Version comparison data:
---+---
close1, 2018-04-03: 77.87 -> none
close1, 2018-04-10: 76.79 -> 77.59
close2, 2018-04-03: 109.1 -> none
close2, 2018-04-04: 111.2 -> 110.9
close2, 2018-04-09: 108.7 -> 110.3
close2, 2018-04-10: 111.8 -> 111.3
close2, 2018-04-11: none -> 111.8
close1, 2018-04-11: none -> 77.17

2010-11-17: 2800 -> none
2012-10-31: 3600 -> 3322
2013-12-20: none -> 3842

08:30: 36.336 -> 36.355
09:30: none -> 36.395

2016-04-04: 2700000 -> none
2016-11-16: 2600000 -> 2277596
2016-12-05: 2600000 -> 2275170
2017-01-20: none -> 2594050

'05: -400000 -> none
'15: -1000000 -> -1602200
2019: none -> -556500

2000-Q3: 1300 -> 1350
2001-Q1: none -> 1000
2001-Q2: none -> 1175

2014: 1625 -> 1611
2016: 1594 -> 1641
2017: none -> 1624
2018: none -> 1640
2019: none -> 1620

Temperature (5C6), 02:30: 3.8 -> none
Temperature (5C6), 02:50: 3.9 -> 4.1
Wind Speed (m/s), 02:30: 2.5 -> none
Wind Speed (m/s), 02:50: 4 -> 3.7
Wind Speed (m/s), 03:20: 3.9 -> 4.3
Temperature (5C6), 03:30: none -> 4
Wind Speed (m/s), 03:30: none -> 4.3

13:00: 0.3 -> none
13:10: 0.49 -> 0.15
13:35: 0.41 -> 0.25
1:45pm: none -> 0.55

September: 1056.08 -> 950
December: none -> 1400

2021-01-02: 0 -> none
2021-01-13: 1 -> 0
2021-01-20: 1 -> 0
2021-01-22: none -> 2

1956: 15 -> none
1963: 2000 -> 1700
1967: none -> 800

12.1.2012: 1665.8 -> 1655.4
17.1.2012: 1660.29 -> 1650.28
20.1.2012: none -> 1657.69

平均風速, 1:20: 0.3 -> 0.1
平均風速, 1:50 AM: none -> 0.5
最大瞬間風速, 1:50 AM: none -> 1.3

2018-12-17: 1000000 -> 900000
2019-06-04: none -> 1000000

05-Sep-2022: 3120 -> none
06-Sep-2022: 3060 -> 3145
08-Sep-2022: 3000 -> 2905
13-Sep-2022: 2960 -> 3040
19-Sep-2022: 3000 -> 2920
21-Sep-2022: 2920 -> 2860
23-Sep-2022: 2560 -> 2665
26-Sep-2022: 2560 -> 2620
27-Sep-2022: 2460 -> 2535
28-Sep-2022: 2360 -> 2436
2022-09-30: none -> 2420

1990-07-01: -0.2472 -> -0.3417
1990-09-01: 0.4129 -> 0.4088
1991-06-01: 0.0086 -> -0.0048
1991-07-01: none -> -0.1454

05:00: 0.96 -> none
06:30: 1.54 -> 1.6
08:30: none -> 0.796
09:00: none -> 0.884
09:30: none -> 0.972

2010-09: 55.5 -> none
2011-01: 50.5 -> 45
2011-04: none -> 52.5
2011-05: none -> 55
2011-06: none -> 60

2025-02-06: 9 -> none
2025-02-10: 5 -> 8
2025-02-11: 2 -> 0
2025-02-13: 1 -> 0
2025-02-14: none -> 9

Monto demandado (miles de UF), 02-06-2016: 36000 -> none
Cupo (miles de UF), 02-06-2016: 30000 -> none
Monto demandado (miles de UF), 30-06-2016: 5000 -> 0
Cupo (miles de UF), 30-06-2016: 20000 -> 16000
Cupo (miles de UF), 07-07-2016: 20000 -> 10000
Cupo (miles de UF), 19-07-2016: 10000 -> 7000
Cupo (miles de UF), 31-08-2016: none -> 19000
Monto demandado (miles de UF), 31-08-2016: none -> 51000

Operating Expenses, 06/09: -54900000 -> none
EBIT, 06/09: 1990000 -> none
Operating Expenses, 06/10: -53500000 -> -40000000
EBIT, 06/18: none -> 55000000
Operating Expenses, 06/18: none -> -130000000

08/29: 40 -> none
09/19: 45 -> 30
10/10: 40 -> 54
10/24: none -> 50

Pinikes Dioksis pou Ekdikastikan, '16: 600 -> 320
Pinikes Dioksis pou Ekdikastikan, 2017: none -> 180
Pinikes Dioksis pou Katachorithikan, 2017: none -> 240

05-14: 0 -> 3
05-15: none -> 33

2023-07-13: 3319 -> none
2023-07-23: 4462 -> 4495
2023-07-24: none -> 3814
---+---
*Problem to work on*
Lines containing the word "demandado": copy every one of them from the records above.

*Output of the task*
Monto demandado (miles de UF), 02-06-2016: 36000 -> none
Monto demandado (miles de UF), 30-06-2016: 5000 -> 0
Monto demandado (miles de UF), 31-08-2016: none -> 51000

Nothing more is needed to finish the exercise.